(Listed entries)

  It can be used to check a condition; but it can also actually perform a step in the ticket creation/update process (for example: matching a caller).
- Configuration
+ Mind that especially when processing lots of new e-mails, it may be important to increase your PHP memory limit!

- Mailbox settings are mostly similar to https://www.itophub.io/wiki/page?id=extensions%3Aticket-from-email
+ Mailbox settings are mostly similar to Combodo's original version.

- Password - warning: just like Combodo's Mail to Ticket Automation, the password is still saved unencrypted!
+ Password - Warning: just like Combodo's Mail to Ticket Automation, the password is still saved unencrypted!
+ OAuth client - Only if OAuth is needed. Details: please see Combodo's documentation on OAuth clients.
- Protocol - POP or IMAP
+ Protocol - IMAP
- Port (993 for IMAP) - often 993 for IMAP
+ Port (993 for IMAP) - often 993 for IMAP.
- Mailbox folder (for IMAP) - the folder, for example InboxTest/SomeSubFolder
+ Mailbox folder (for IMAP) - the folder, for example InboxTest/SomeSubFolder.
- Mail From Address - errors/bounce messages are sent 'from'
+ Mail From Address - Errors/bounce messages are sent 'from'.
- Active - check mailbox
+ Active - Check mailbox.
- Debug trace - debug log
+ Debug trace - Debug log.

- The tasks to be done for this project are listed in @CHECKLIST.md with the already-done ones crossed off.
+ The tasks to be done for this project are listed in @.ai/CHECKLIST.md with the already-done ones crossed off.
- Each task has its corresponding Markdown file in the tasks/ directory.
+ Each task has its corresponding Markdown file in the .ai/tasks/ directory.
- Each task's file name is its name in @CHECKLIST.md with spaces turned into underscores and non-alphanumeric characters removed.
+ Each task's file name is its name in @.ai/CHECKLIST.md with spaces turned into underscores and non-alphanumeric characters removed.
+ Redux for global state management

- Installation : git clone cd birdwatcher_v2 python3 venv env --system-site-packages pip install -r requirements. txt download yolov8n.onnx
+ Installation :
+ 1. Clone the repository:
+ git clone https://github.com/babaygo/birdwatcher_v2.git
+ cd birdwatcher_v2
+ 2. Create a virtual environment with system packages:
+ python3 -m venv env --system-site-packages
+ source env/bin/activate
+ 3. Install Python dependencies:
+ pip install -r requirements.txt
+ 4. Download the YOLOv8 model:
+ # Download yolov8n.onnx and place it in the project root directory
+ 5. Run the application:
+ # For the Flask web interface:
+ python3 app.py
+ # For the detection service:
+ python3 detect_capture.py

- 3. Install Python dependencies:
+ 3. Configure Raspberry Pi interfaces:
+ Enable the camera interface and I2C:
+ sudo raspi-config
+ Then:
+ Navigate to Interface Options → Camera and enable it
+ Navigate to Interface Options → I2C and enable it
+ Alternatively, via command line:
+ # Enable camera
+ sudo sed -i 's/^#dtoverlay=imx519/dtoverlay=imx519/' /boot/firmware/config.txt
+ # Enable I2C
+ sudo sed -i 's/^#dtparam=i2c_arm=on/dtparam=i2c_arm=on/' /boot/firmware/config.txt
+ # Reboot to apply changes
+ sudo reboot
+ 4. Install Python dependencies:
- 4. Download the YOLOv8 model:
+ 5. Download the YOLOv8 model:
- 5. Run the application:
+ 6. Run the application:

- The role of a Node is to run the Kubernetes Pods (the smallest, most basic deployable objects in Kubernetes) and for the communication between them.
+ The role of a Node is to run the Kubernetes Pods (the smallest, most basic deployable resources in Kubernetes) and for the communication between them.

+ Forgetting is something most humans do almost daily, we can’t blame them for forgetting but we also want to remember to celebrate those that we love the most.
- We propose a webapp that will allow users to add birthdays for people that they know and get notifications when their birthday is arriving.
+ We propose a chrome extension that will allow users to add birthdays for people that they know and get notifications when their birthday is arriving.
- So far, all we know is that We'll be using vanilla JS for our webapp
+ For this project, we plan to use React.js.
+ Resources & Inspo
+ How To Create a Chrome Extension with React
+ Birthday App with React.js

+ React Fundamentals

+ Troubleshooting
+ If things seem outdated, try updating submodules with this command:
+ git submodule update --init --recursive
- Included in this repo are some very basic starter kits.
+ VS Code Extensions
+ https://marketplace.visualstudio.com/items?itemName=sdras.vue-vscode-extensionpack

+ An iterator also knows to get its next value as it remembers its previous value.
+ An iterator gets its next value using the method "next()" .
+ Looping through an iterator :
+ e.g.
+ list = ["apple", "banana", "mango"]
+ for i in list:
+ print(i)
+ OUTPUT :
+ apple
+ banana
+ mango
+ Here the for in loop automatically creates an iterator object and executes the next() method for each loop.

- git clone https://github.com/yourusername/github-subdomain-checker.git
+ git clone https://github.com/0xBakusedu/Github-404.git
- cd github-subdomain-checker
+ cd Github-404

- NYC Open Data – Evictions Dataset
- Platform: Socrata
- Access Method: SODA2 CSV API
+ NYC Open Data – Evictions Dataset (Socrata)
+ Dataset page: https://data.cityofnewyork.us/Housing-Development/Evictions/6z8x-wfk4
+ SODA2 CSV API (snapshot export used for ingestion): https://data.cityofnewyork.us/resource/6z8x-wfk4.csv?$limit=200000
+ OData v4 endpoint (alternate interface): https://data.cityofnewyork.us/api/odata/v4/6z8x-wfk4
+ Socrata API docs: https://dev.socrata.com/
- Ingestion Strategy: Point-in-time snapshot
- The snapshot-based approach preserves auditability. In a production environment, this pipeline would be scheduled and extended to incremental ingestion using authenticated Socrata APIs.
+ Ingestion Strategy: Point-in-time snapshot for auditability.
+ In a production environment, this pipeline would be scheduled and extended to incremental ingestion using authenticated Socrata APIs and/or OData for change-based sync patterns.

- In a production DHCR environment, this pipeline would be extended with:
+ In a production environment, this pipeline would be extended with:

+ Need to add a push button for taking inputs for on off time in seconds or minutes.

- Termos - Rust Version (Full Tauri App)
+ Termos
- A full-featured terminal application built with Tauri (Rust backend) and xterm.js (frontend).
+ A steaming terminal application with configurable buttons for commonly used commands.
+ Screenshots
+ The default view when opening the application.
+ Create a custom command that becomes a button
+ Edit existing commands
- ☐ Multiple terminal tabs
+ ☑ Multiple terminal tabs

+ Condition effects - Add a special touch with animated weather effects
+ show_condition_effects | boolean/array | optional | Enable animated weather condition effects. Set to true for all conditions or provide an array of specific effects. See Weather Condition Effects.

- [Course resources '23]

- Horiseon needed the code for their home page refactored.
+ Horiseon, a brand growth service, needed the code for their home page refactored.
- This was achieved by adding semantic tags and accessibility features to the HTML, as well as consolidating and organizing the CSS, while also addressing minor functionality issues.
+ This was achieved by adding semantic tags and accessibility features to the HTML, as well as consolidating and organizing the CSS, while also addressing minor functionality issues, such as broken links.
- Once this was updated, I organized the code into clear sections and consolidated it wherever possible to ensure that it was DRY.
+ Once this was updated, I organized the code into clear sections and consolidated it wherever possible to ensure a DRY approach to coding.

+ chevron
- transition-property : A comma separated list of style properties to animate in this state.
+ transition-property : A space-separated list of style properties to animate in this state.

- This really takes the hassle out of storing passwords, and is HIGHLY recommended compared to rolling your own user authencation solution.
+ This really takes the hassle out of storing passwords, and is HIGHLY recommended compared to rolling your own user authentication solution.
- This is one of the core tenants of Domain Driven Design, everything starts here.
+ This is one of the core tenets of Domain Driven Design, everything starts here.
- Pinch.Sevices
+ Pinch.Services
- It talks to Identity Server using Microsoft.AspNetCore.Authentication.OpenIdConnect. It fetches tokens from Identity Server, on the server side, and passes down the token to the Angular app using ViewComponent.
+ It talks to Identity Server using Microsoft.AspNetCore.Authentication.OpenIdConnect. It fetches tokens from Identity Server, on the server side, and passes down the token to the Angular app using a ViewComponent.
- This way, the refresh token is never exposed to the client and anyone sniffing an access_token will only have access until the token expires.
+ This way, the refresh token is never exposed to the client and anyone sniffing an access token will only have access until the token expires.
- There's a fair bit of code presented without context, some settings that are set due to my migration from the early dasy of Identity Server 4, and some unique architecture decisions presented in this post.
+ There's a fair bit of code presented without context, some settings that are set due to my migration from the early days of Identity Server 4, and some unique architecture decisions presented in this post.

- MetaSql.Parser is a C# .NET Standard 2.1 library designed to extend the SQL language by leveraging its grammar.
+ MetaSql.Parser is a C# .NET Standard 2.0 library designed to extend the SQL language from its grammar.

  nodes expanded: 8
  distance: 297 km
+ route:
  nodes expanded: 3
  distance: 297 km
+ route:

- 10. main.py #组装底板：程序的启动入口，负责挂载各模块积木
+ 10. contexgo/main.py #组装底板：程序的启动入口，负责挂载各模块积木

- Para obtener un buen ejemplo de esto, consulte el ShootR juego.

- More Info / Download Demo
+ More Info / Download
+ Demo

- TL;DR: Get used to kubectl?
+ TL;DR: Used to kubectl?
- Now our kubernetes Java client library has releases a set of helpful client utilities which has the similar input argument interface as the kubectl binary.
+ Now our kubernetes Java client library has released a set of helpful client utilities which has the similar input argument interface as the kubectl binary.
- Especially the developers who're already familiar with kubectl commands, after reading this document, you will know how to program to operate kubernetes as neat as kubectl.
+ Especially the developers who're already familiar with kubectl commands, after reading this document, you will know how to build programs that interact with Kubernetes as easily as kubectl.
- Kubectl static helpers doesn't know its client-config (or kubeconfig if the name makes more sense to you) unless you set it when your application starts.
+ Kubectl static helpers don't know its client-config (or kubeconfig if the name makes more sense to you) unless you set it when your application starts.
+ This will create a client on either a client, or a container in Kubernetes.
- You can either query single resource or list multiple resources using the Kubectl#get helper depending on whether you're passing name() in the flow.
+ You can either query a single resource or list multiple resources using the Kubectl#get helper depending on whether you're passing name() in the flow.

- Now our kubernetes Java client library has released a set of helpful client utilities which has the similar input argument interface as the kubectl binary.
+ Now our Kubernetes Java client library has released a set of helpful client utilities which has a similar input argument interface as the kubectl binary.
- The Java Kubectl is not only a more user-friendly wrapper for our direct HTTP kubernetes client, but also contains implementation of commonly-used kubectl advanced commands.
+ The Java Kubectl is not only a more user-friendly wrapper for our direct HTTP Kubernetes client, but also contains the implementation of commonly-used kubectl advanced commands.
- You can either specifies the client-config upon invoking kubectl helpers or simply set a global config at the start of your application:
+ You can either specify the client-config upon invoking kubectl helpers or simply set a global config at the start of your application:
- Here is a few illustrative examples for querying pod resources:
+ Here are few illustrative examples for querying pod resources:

(End Listed entries)

**Problem to solve**. Restate verbatim all lines from the start of the data through the line containing "PHP memory limit!", with both ends kept.

**Exercise solution**.
  It can be used to check a condition; but it can also actually perform a step in the ticket creation/update process (for example: matching a caller).
- Configuration
+ Mind that especially when processing lots of new e-mails, it may be important to increase your PHP memory limit!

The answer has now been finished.